[go: up one dir, main page]
More Web Proxy on the site http://driver.im/
Page MenuHomePhabricator

Client Developer uses client-side cache
Closed, ResolvedPublic5 Estimated Story Points

Description

"As a Client Developer, I want to use a client-side cache, so that I can speed up data access and reduce my network access times."

We've put off supporting client-side cache in the MW REST API so far. This technique is great for reducing API calls and speeding up apparent performance for clients. Browser-based clients and some HTTP library users will get this built-in automatically.

To support client-side cache, we need to:

  • Emit Last-Modified header (harder but more widely used)
  • Emit ETag header (easier but less widely used)
  • Emit Expires header (rarely applicable, but very useful)
  • Support If-Modfied-Since for requests
  • Support If-None-Match for requests

The Handler class has methods to get last modified date and etag, but the REST Router class doesn't use them.

It would be good to get this functionality into the API now, while we're still low-traffic and it's not an emergency.

One good potential endpoint for enhancing with this is GET /revision/{id}/bare, since revisions are mostly immutable.

Paths:

- [ ] /user/{name}/hello

  • /v1/page/{title}/history
  • /v1/page/{title}/history/counts/{type}
  • /v1/revision/{from}/compare/{to}
  • /v1/revision/{id}/bare
  • /coredev/v0/page/{title}/
  • /coredev/v0/page/{title}/links/language
  • /coredev/v0/page/{title}/links/media
  • /coredev/v0/file/{title}

- [ ] /coredev/v0/search/page

Event Timeline

Also important is making sure we flush the Varnish cache when an object is edited, deleted, or undeleted.

This is something that I think should be split out of this task and implemented in the next stage. Purging caches is hard, and in case of purging Varnish, we might be adding quite a lot of purge traffic if we use naive approach of just purging every possible URI the resource could be accessed via. After we split it into a separate ticket, we would need to involve the traffic team to consult us.
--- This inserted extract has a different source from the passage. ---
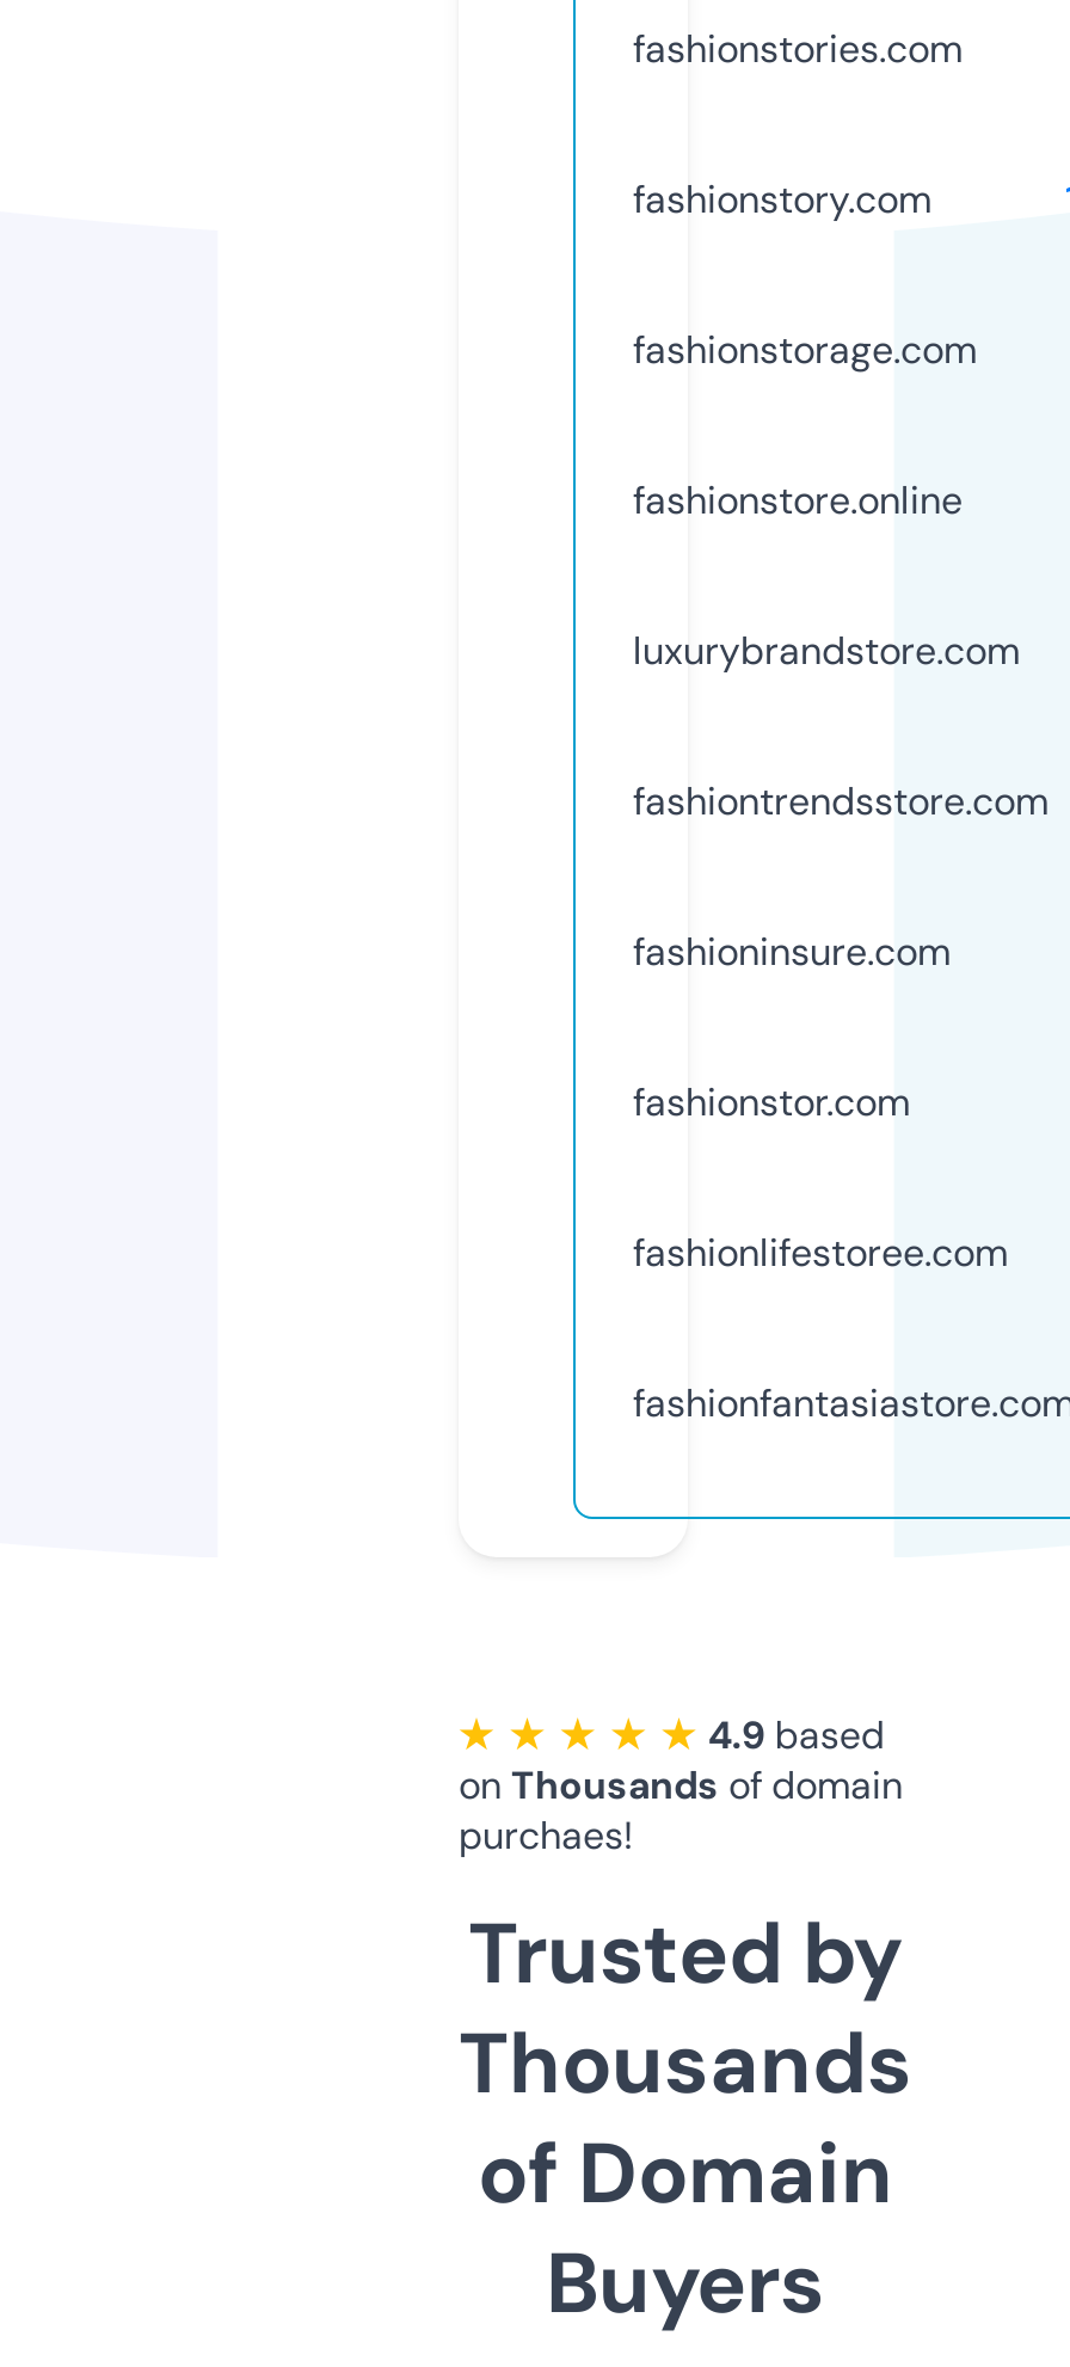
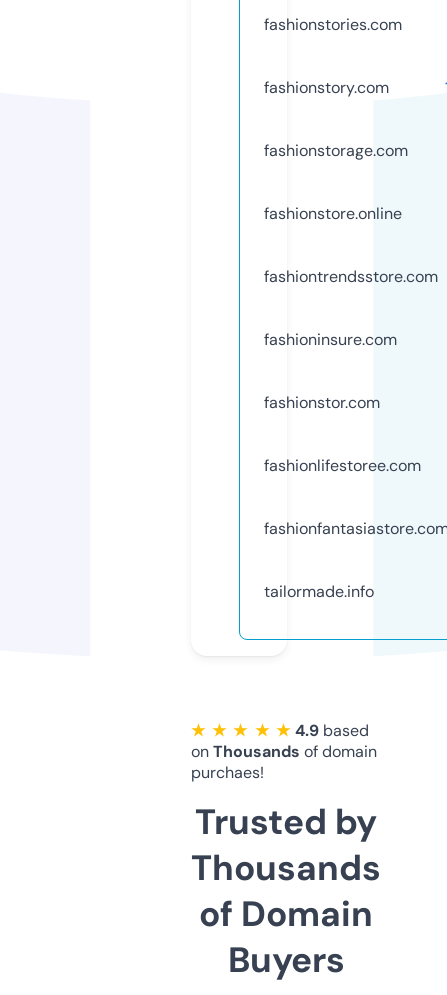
[633,625,1020,675] luxurybrandstore.com -> none
moved [633,776,1049,1277] -> [264,266,438,476]: fashiontrendsstore.com | fashioninsure.com | fashionstor.com | fashionlifestoree.com
none -> [264,581,374,602] tailormade.info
A generic question that needs answering - how much staleness would we allow. In order for this to work we would need to emit a cache-control: max-age header, so we would allow stale data on the client side. Should this be configured per endpoint? Do we want one number across all endpoints? Configurable via Mediawiki-config or hard-coded? My proposal is to begin with hardcoded N seconds for all handlers. Not sure about how much staleness to allow? Opinions?
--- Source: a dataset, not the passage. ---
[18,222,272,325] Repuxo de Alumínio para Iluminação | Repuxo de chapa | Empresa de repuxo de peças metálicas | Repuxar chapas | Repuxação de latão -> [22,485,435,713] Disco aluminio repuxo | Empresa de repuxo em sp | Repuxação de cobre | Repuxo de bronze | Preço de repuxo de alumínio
In order to implement it, we need to utilize the framework support @tstarling has implemented. We need to override 2 methods in each handler - getEtag and getLastModified. This patch could be used for inspiration.

  • /user/{name}/hello

This should probably go away, so ignoring it.

/v1/page/{title}/history

Should be pretty straightforward, need to verify how revision deletions affect it.

/v1/page/{title}/history/counts/{type}

Pretty straightforward for simple case of latest revision timestamp, need to think how revision deletions and restore affect it.
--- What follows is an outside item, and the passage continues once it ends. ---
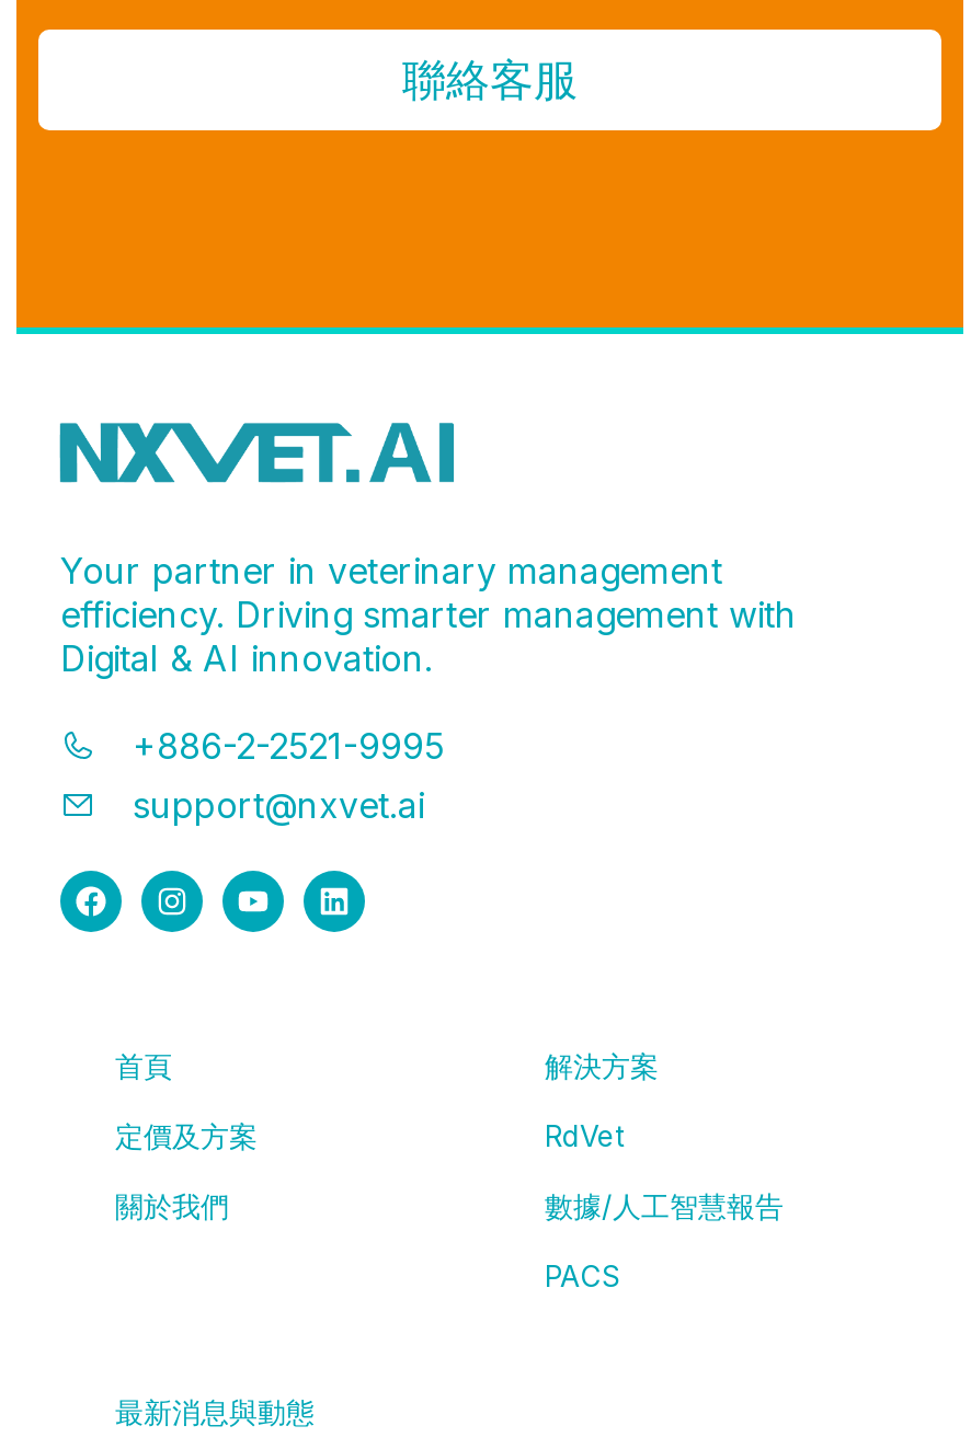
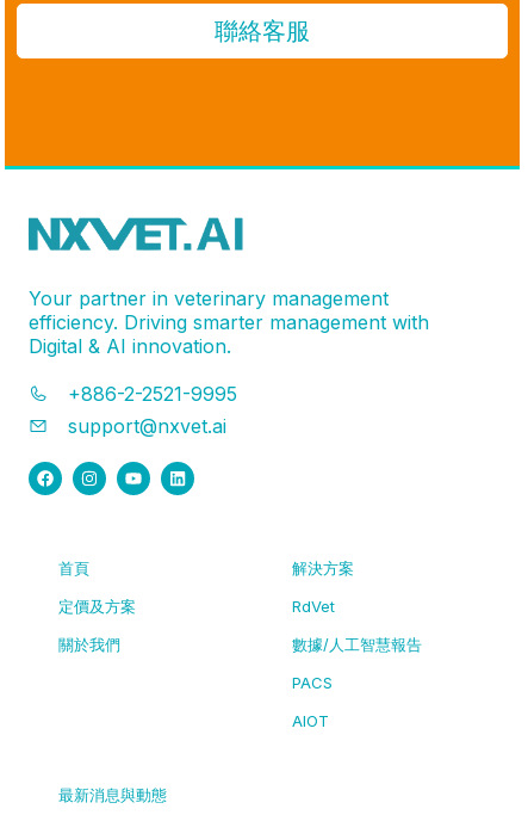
none -> [292,712,329,731] AIOT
/v1/revision/{from}/compare/{to}

See https://gerrit.wikimedia.org/r/c/mediawiki/core/+/542212

/v1/revision/{id}/bare

Quite straightforward to implement, but I don't know if the benefit is really there to support conditional requests - to validate the condition we need to fetch a revision, and by the time we have a revision we pretty much have the whole AP response. So, not supporting conditionals will make it overall faster, but increase the amount of data transferred slightly.

/coredev/v0/search/page

I don't see a any way to support it from the first glance. But I can be mistaken. We need help from an expert on MW search API

/coredev/v0/page/{title}/links/language

Yeah :) We can probably add some staleness for the client-side caching. As for revalidation headers - I don't see a way to do it in an efficient way. The langlinks table doesn't have a last-tocuhed field, so I'm not sure we can do anything. Not a problem, it's a pretty efficient query already.

WDoranWMF set the point value for this task to 5.Dec 3 2019, 5:51 PM

There was some misunderstanding about what 'cache-control' role in here.

The cache validation is described well in this article. Basically, this is what will happen once we provide the headers described in the ticket:

  1. When a browser fetches a response, it will cache it for max-age period of time in seconds. Without max-age, no client-side caching will happen.
  2. For the period of time of max-age the browser will not issue a new request to the server for the same URI and will reuse the cached entity. We have no control over the client-side cache, can not purge anything from it and can not force the revalidation before max-age expires. This is the maximum staleness time that I refer to.
  3. When the max-age expired, if we provided all the headers described in the ticket, the browser will perform a revalidation request - it will attach 'if-match' or 'if-modified-since' header. In response we can return 403 Unmodified with no payload and a new max-age - the cached entity in the browser will be reused for the new max-age - go to step 1.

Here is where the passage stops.